Title An Exploratory Study of Benchmark Construction for Performance Evaluation of Large Language Models in the Building Environmental Domain
Authors 정창헌(Cheong, Chang Heon)
DOI https://doi.org/10.5659/JAIK.2026.42.5.291
Page pp.291-299
ISSN 2733-6247
Keywords Large language model; Built Environment; Benchmark; Domain Performance Evaluation; Expert Consensus
Abstract This study proposes a benchmark construction method for systematically evaluating the performance of large language models (LLMs) in the building environmental domain and presents an exploratory experiment applying the benchmark to on-device models. A dual-tier benchmark framework was developed, categorizing items into core performance indicators and extended performance indicators based on expert consensus. A total of 120 question?answer items were created using educational materials in the building environmental field, and their importance was assessed by experts.

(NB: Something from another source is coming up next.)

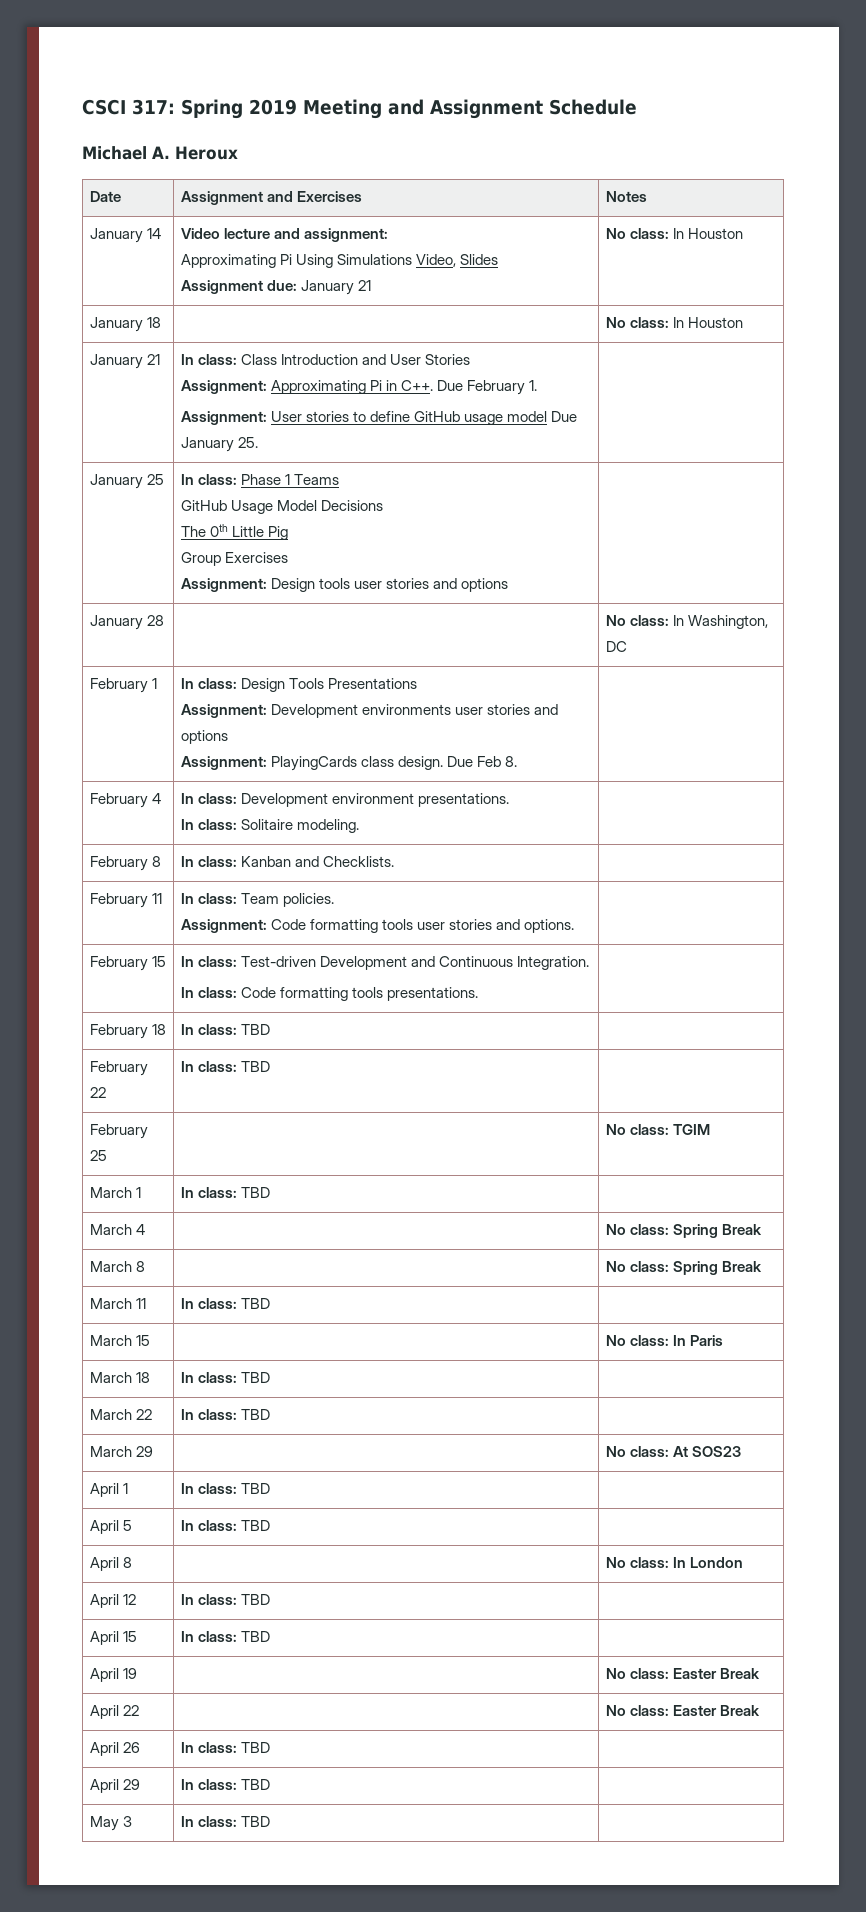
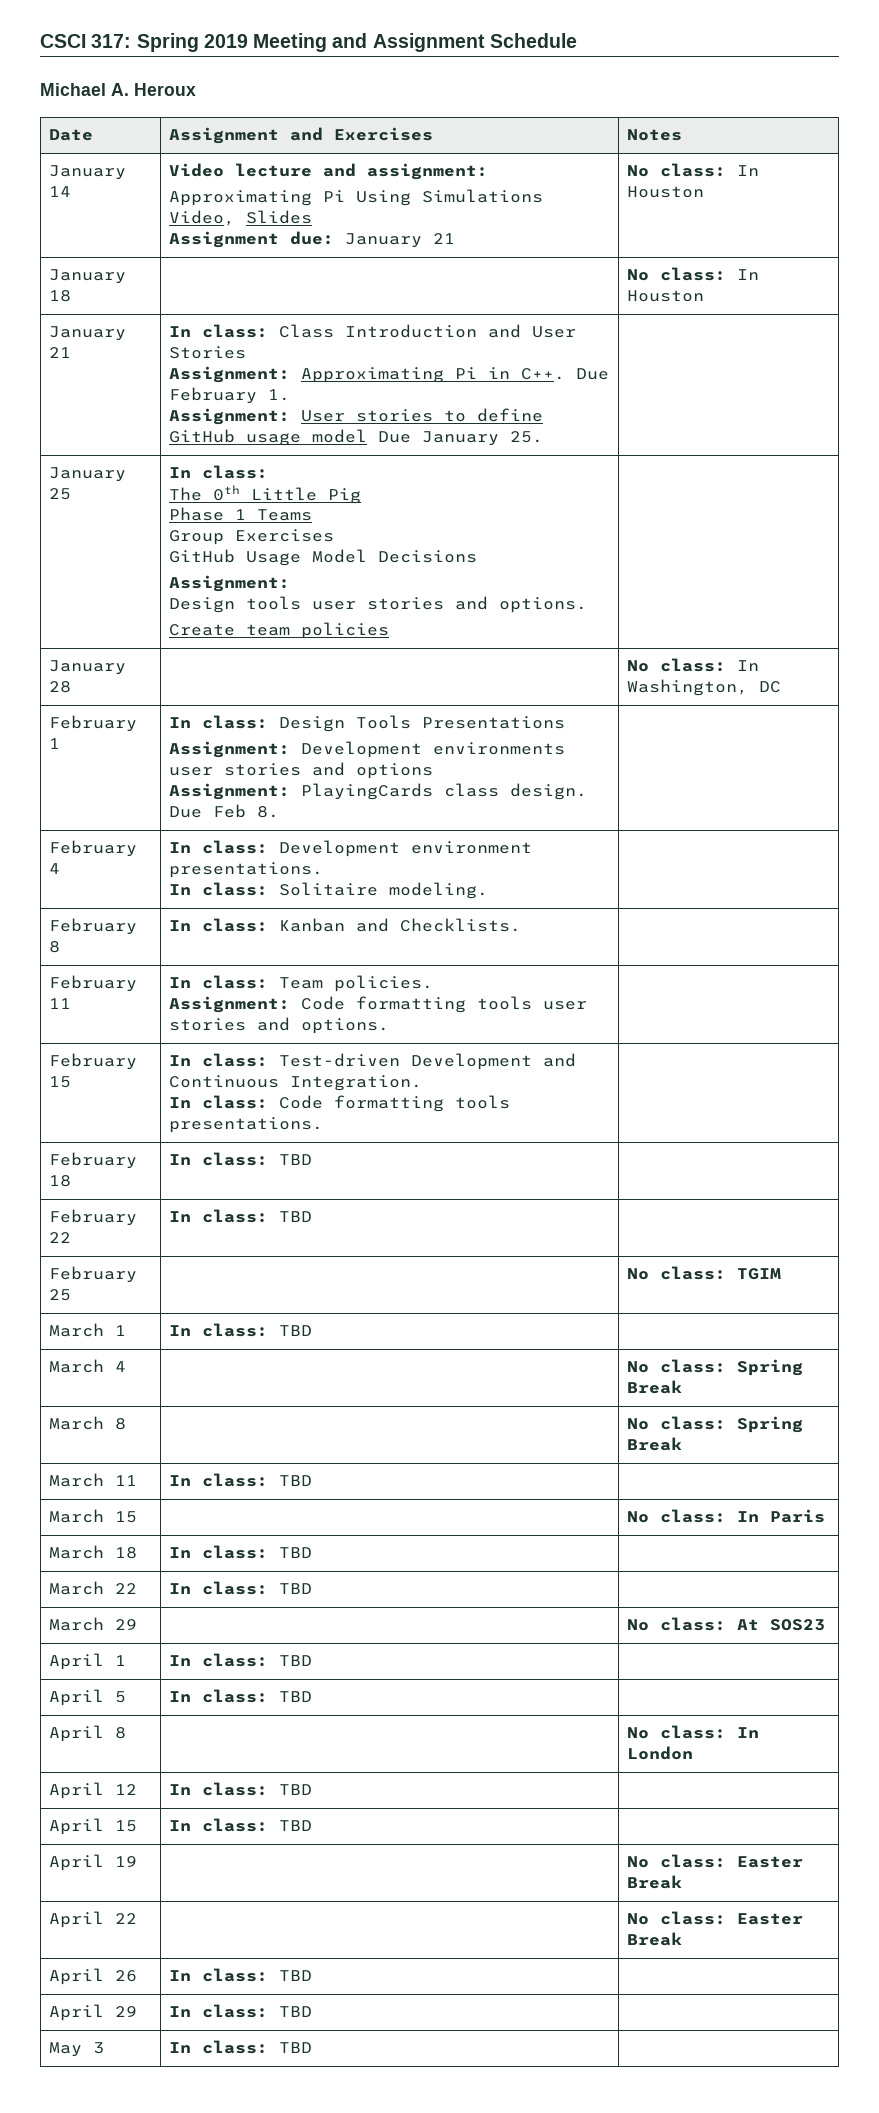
(237, 479) none -> [168,485,361,504] // The 0th Little Pig //
(339, 479) none -> [168,529,334,545] // Group Exercises
[180,524,288,540] [180,552,288,566] [180,578,267,592] The 0th Little Pig // Group Exercises // Assignment: -> [168,575,290,592] Assignment: //
[460,578,508,592] options -> [498,597,587,613] [168,622,389,639] options. // Create team policies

As a result, 32 items, or 26.7 percent, were classified as core performance indicators, 83 items, or 69.2 percent, as extended performance indicators, and 5 items, or 4.2 percent, were excluded from the benchmark. The proposed benchmark was then applied to evaluate two on-device LLMs. The results showed that the models achieved accuracy rates of 43.8 to 59.4 percent on core performance indicators and 39.1 to 52.2 percent on extended performance indicators. Both models demonstrated higher accuracy on the core performance indicators, suggesting that concepts with stronger expert consensus were more likely to be reflected in training data for LLMs. Overall, the findings indicate that a dual-tier benchmark based on expert consensus can serve as an effective tool for evaluating domain-specific knowledge in LLMs within the building environmental field.